Dataset excerpts:
────────────────

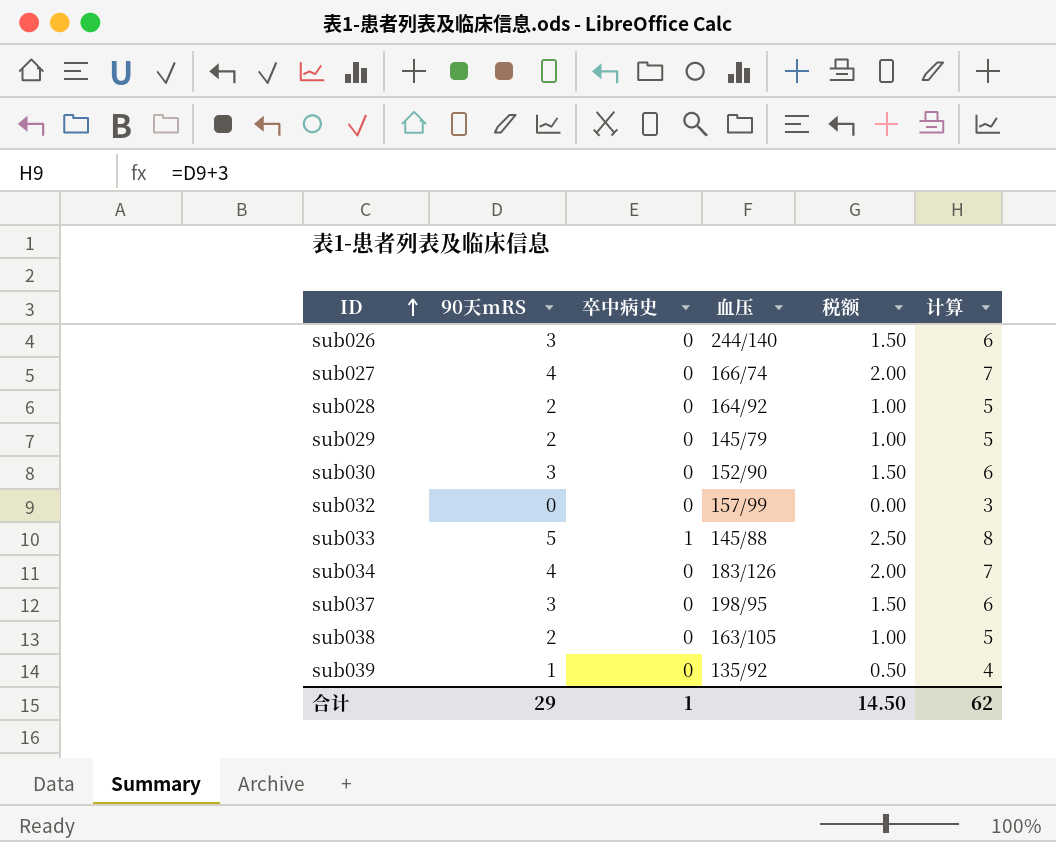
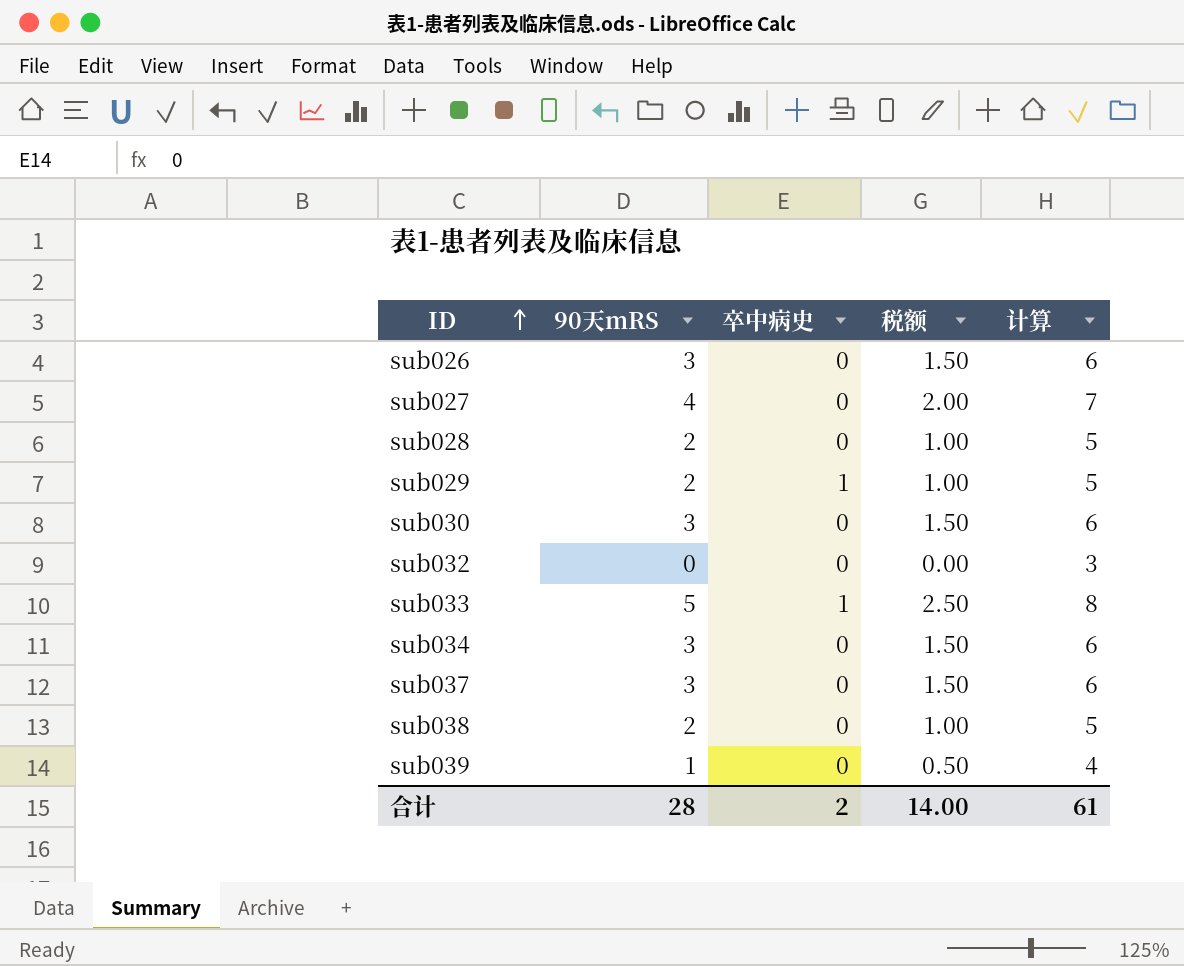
column 血压 | position: 4 -> none
sub029 | 卒中病史: 0 -> 1
sub034 | 90天mRS: 4 -> 3
sub034 | 税额: 2.00 -> 1.50
sub034 | 计算: 7 -> 6
合计 | 90天mRS: 29 -> 28
合计 | 卒中病史: 1 -> 2
合计 | 税额: 14.50 -> 14.00
合计 | 计算: 62 -> 61

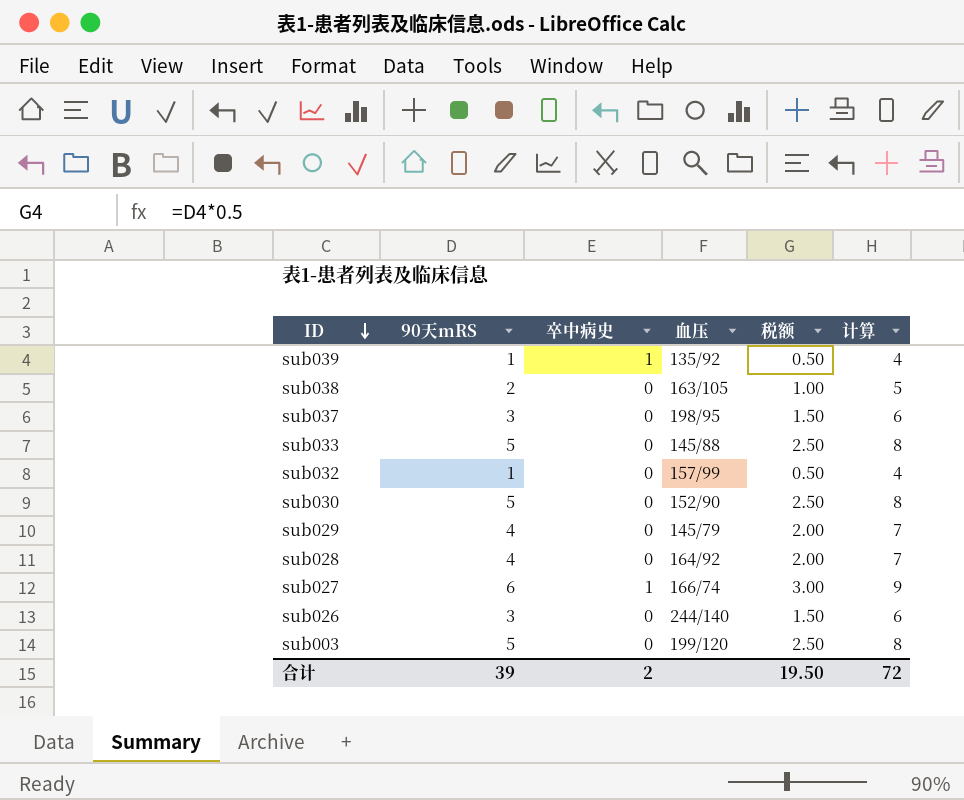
row order: ID ascending -> ID descending
column 血压 | position: none -> 4
row sub034: 3 | 0 | 1.50 | 6 -> none
sub039 | 卒中病史: 0 -> 1
sub033 | 卒中病史: 1 -> 0
sub032 | 90天mRS: 0 -> 1
sub032 | 税额: 0.00 -> 0.50
sub032 | 计算: 3 -> 4
sub030 | 90天mRS: 3 -> 5
sub030 | 税额: 1.50 -> 2.50
sub030 | 计算: 6 -> 8
sub029 | 90天mRS: 2 -> 4
sub029 | 卒中病史: 1 -> 0
sub029 | 税额: 1.00 -> 2.00
sub029 | 计算: 5 -> 7
sub028 | 90天mRS: 2 -> 4
sub028 | 税额: 1.00 -> 2.00
sub028 | 计算: 5 -> 7
sub027 | 90天mRS: 4 -> 6
sub027 | 卒中病史: 0 -> 1
sub027 | 税额: 2.00 -> 3.00
sub027 | 计算: 7 -> 9
row sub003: none -> 5 | 0 | 199/120 | 2.50 | 8
合计 | 90天mRS: 28 -> 39
合计 | 税额: 14.00 -> 19.50
合计 | 计算: 61 -> 72

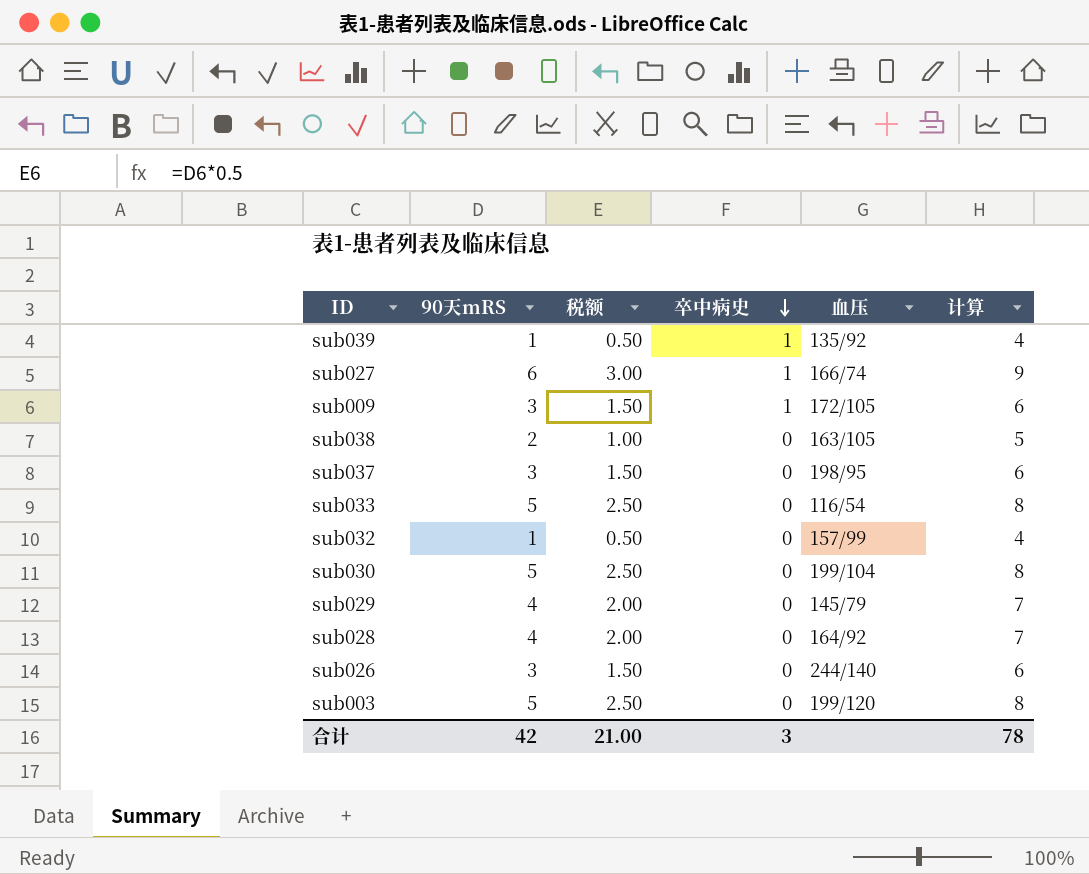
row order: ID descending -> 卒中病史 descending
column 税额 | position: 5 -> 3
row sub009: none -> 3 | 1.50 | 1 | 172/105 | 6
sub033 | 血压: 145/88 -> 116/54
sub030 | 血压: 152/90 -> 199/104
合计 | 90天mRS: 39 -> 42
合计 | 税额: 19.50 -> 21.00
合计 | 卒中病史: 2 -> 3
合计 | 计算: 72 -> 78

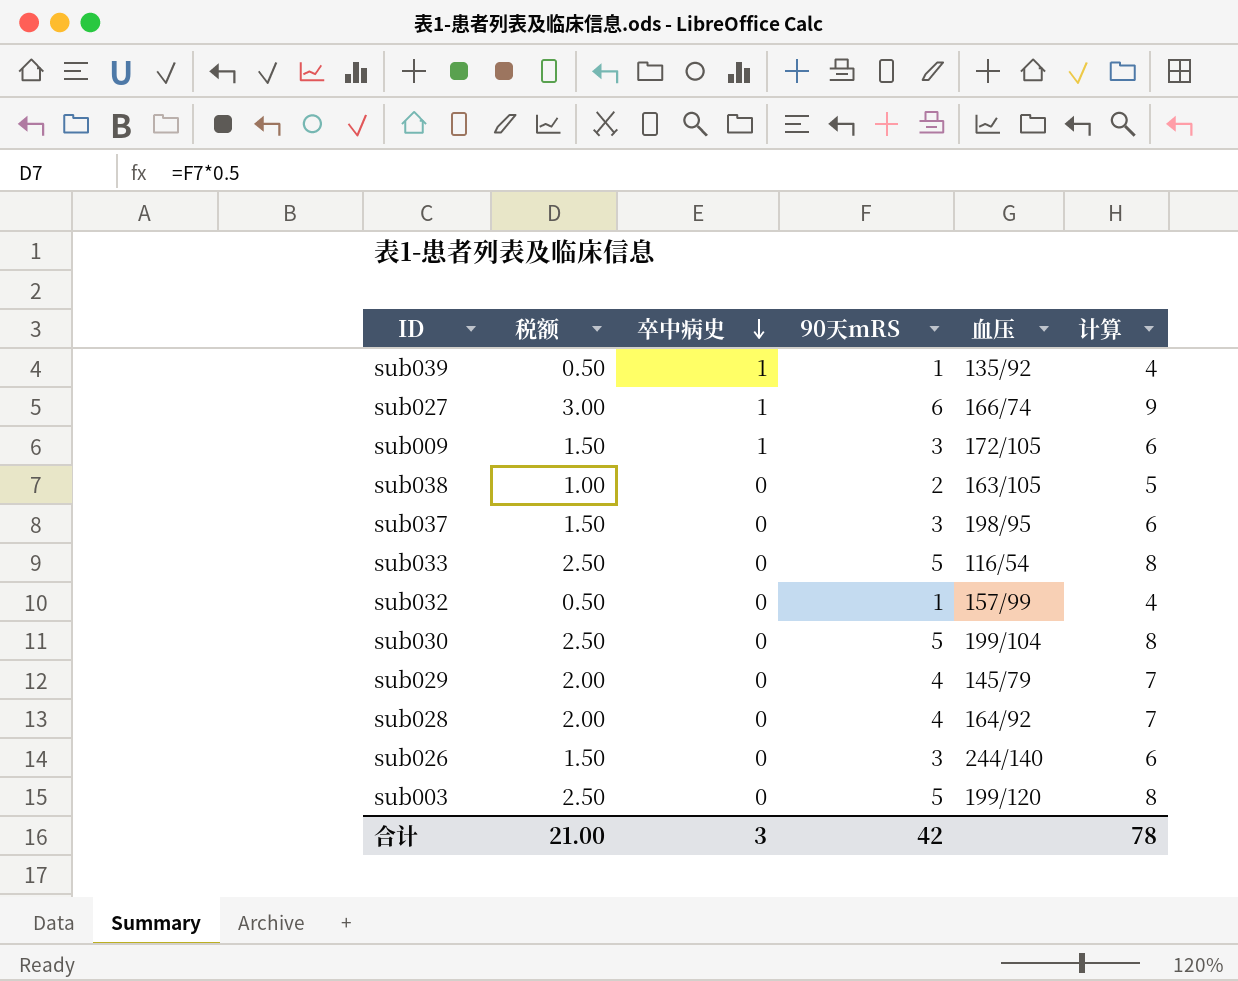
column 90天mRS | position: 2 -> 4

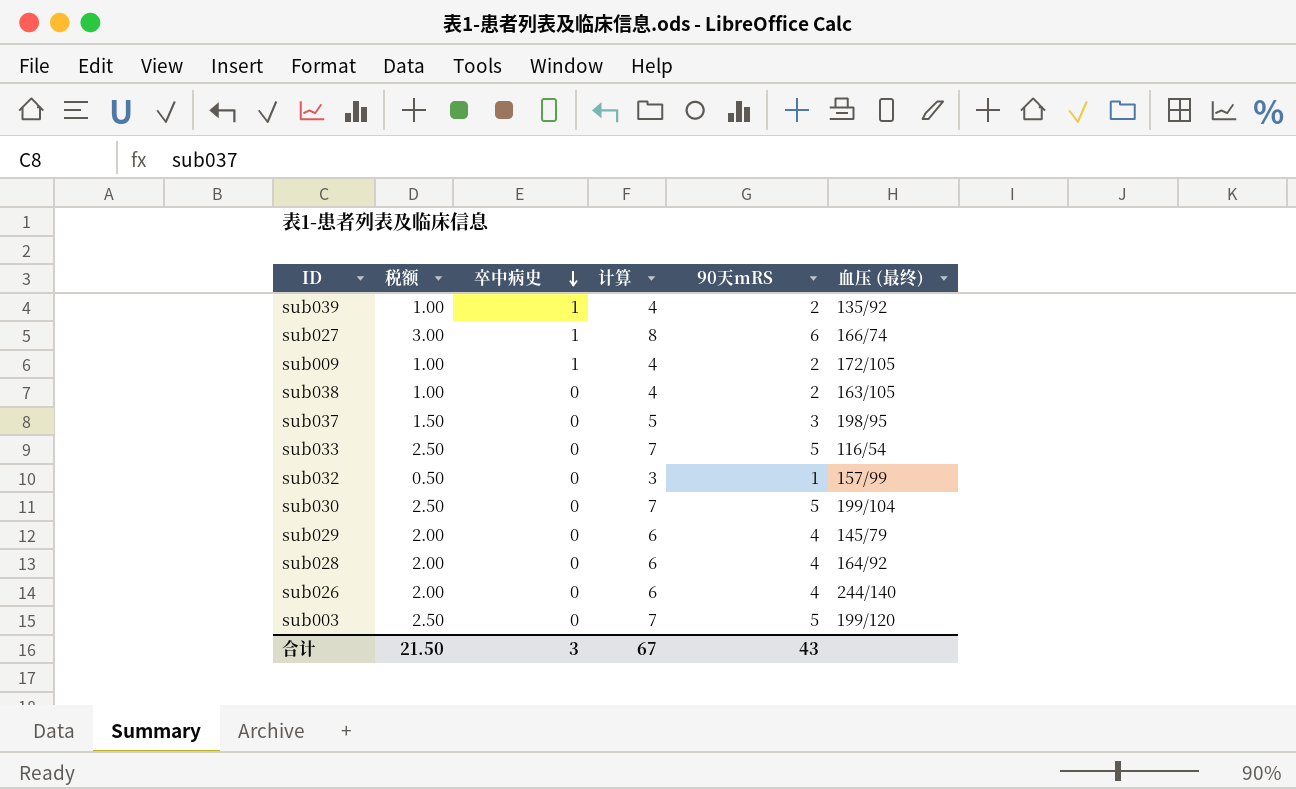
column 计算 | formula: [90天mRS] + 3 -> [90天mRS] + 2
column 计算 | position: 6 -> 4
column name: 血压 -> 血压 (最终)
sub039 | 税额: 0.50 -> 1.00
sub039 | 90天mRS: 1 -> 2
sub009 | 税额: 1.50 -> 1.00
sub009 | 90天mRS: 3 -> 2
sub026 | 税额: 1.50 -> 2.00
sub026 | 90天mRS: 3 -> 4
合计 | 税额: 21.00 -> 21.50
合计 | 计算: 78 -> 67
合计 | 90天mRS: 42 -> 43

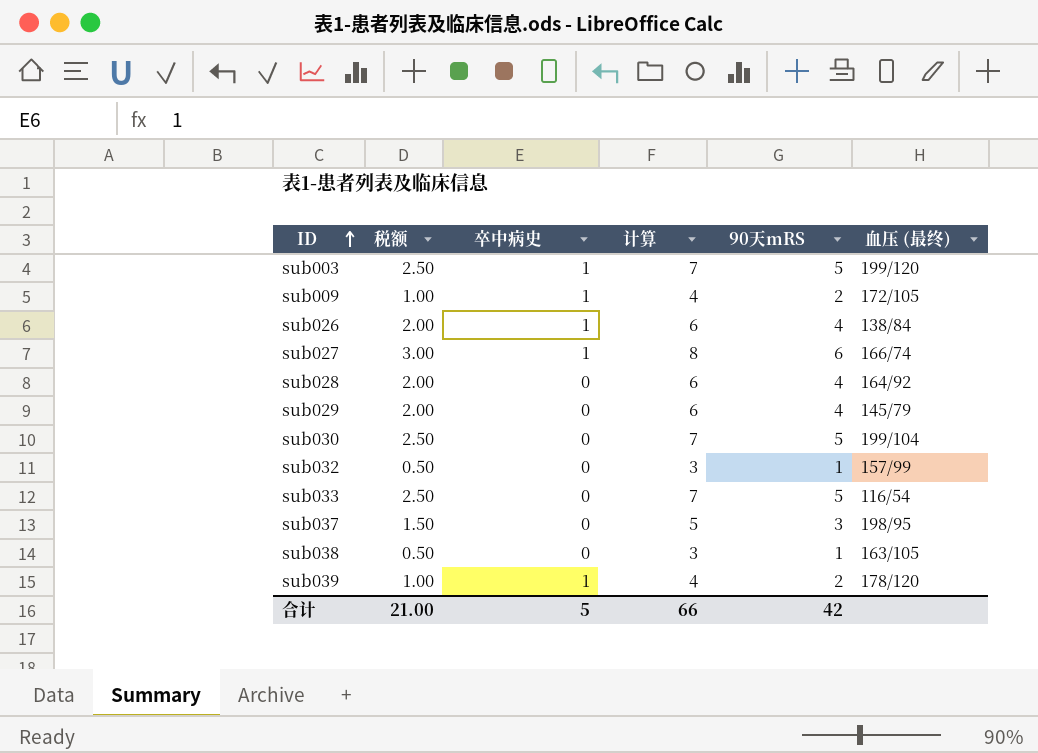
row order: 卒中病史 descending -> ID ascending
sub003 | 卒中病史: 0 -> 1
sub026 | 卒中病史: 0 -> 1
sub026 | 血压 (最终): 244/140 -> 138/84
sub038 | 税额: 1.00 -> 0.50
sub038 | 计算: 4 -> 3
sub038 | 90天mRS: 2 -> 1
sub039 | 血压 (最终): 135/92 -> 178/120
合计 | 税额: 21.50 -> 21.00
合计 | 卒中病史: 3 -> 5
合计 | 计算: 67 -> 66
合计 | 90天mRS: 43 -> 42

────────────────

» TASK GOAL
Return exactly the stretch above whose first line contains "column 90天mRS | position: 2 -> 4" and whose last line contains "sub026 | 卒中病史: 0 -> 1", and nothing outside it. The pictures should not appear.

» ANSWER
column 90天mRS | position: 2 -> 4

column 计算 | formula: [90天mRS] + 3 -> [90天mRS] + 2
column 计算 | position: 6 -> 4
column name: 血压 -> 血压 (最终)
sub039 | 税额: 0.50 -> 1.00
sub039 | 90天mRS: 1 -> 2
sub009 | 税额: 1.50 -> 1.00
sub009 | 90天mRS: 3 -> 2
sub026 | 税额: 1.50 -> 2.00
sub026 | 90天mRS: 3 -> 4
合计 | 税额: 21.00 -> 21.50
合计 | 计算: 78 -> 67
合计 | 90天mRS: 42 -> 43

row order: 卒中病史 descending -> ID ascending
sub003 | 卒中病史: 0 -> 1
sub026 | 卒中病史: 0 -> 1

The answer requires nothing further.